___ Provided material ___

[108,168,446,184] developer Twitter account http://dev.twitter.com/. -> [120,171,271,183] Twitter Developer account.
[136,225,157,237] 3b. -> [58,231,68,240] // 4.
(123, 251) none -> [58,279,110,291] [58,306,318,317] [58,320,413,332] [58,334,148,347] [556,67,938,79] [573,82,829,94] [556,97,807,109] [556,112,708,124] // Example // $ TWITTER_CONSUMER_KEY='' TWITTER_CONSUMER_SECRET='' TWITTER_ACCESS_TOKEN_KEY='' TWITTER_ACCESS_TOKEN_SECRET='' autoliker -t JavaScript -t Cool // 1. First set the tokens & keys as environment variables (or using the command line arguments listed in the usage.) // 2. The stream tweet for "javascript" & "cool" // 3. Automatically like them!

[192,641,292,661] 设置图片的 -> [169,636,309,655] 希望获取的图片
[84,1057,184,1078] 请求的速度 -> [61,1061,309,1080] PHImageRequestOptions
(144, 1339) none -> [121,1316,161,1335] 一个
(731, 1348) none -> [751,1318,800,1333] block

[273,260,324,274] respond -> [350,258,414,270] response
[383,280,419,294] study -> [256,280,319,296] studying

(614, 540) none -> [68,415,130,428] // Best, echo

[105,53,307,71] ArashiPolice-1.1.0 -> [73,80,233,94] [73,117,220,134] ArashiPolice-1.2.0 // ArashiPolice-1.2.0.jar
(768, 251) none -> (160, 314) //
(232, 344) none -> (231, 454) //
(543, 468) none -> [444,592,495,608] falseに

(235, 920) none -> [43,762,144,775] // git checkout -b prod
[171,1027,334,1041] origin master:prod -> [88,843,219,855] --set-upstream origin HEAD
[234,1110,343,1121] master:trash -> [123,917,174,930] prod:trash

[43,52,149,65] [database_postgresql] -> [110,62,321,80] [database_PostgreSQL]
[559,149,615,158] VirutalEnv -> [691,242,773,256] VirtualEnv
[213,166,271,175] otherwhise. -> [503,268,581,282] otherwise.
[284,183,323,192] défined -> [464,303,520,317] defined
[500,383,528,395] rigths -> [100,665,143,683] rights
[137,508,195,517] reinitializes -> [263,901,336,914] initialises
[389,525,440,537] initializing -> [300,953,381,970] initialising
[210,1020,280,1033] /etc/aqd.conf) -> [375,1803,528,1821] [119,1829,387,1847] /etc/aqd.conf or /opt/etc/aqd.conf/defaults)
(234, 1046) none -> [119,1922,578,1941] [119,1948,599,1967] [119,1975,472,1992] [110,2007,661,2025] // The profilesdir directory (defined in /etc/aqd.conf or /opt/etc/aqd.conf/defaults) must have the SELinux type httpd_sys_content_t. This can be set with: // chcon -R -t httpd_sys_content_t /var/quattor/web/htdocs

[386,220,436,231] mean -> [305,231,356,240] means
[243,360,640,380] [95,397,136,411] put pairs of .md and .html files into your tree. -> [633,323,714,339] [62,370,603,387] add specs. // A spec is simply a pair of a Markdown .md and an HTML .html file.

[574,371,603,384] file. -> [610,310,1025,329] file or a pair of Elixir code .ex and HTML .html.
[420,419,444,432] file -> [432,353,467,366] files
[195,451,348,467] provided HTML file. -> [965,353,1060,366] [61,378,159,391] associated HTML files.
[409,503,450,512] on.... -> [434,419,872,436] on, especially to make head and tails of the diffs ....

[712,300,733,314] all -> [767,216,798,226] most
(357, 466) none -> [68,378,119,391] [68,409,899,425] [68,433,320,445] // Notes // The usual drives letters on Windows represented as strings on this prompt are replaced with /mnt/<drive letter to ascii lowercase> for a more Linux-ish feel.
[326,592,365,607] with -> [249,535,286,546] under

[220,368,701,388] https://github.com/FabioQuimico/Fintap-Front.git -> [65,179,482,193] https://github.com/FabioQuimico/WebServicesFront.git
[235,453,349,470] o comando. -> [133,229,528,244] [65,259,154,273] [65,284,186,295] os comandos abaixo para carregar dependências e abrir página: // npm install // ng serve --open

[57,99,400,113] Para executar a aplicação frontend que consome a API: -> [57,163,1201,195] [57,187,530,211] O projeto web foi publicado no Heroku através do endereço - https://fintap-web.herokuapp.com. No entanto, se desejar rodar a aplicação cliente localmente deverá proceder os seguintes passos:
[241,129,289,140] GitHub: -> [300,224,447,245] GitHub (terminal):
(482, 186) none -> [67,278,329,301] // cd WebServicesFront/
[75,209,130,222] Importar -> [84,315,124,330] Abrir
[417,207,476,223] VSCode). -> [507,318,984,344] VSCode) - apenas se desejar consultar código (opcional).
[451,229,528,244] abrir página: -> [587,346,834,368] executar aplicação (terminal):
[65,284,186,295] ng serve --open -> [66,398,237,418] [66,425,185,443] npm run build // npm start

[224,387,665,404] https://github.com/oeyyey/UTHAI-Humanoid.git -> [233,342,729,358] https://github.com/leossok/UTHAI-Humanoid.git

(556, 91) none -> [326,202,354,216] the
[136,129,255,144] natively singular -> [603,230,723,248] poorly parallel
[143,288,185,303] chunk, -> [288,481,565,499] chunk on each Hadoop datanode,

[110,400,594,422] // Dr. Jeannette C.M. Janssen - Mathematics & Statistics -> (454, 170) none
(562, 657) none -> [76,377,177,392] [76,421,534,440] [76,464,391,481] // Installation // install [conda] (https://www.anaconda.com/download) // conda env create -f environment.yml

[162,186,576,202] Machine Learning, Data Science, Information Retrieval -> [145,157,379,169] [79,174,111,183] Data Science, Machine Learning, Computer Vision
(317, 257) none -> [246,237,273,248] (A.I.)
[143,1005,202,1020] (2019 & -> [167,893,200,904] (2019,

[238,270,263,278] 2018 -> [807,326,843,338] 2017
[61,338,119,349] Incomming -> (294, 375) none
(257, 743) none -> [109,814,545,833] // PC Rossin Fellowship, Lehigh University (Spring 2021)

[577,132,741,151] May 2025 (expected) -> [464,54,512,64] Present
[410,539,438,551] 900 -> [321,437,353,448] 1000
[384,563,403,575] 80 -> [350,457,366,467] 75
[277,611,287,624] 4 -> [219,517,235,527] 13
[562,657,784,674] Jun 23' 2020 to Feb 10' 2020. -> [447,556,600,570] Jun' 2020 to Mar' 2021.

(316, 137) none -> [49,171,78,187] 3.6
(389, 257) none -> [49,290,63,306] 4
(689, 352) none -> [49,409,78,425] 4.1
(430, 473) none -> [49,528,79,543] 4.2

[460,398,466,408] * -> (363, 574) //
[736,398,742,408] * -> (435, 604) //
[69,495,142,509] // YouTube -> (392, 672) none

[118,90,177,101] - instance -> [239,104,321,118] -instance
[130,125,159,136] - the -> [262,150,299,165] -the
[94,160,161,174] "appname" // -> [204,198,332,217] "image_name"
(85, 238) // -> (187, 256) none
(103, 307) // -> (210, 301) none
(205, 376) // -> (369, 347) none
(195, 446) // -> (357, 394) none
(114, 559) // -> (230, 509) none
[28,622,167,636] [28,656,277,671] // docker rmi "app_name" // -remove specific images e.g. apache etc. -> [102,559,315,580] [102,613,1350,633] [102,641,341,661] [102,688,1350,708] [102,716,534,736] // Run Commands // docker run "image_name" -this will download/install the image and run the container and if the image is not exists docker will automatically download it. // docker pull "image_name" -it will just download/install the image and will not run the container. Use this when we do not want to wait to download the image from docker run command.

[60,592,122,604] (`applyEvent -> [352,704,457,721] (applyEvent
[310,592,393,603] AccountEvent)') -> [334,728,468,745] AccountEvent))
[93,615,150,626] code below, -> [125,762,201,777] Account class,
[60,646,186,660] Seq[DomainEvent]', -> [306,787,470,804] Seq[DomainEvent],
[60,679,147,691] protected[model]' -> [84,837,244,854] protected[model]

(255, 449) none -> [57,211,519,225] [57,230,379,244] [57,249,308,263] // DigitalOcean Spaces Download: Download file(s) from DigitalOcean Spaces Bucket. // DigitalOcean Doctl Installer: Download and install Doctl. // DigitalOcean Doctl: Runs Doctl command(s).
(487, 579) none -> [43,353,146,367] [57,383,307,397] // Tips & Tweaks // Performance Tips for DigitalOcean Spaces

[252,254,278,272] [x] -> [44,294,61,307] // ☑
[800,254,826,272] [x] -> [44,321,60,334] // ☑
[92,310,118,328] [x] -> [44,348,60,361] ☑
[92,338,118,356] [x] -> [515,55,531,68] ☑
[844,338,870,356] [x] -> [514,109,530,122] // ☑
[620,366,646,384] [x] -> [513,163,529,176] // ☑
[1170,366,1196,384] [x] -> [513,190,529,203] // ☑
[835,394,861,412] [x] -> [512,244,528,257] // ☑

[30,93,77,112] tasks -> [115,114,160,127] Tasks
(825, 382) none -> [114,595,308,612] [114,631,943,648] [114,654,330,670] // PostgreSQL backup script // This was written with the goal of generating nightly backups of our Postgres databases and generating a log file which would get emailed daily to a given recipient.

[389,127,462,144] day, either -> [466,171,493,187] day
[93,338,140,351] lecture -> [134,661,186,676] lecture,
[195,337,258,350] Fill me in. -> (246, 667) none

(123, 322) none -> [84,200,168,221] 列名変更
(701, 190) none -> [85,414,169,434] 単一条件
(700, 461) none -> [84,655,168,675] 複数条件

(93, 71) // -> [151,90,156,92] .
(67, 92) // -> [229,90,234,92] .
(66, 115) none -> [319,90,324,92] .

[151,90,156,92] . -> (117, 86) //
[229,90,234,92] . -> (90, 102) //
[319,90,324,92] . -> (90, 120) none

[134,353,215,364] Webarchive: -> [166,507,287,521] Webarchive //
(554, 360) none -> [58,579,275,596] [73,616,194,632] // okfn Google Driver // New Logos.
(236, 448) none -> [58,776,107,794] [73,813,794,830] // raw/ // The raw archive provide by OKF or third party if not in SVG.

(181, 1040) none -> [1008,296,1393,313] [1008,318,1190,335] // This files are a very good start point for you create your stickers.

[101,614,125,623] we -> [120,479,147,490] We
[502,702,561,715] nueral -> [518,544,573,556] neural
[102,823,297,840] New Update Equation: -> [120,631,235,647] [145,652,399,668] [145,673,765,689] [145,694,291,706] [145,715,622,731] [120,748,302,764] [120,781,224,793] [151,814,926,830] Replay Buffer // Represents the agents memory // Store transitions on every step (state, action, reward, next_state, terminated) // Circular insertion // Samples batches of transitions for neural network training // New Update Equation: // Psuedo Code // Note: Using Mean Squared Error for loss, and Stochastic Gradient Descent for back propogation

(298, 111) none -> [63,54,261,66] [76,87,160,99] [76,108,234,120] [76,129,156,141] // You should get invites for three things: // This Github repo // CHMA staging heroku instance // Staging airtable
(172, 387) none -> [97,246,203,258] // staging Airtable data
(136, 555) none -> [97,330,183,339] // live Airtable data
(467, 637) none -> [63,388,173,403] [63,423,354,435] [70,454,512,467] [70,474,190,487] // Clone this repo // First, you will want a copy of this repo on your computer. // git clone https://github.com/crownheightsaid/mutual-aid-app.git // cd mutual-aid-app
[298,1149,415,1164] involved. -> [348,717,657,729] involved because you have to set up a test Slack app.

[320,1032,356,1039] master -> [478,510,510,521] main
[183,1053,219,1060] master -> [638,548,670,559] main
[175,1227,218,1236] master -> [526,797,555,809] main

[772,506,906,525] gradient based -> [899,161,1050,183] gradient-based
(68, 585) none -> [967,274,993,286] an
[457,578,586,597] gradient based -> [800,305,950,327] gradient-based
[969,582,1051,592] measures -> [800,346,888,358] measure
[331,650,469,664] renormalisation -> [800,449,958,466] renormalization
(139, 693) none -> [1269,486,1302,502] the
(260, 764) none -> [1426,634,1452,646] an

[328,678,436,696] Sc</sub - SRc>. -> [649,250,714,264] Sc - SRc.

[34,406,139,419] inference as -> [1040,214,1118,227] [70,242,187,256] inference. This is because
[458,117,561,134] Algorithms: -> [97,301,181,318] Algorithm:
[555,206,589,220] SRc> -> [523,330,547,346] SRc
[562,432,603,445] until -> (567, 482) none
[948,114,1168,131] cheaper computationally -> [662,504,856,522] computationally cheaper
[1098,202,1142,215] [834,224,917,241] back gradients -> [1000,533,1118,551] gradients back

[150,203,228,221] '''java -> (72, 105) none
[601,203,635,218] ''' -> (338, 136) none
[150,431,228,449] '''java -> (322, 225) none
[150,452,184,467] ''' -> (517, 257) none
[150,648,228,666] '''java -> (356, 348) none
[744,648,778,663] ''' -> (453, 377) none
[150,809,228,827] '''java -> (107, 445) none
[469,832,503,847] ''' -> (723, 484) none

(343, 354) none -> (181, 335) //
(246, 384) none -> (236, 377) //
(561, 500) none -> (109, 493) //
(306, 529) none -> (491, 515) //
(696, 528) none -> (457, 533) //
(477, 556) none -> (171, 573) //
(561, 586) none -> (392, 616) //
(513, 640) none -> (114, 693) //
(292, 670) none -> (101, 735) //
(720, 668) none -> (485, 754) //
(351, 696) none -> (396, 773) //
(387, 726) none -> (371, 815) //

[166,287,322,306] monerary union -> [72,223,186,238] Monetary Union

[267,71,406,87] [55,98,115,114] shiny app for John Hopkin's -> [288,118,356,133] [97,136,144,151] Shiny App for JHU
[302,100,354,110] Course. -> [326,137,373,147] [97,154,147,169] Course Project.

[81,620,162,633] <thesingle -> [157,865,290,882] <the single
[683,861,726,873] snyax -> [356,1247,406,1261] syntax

___

Task to carry out:
Retype only the stretch of lines above starting at the one with "[383,280,419,294] study ->" and stopping at the one with "[171,1027,334,1041] origin master:prod", exactly as written, with both kept.

Task answer:
[383,280,419,294] study -> [256,280,319,296] studying

(614, 540) none -> [68,415,130,428] // Best, echo

[105,53,307,71] ArashiPolice-1.1.0 -> [73,80,233,94] [73,117,220,134] ArashiPolice-1.2.0 // ArashiPolice-1.2.0.jar
(768, 251) none -> (160, 314) //
(232, 344) none -> (231, 454) //
(543, 468) none -> [444,592,495,608] falseに

(235, 920) none -> [43,762,144,775] // git checkout -b prod
[171,1027,334,1041] origin master:prod -> [88,843,219,855] --set-upstream origin HEAD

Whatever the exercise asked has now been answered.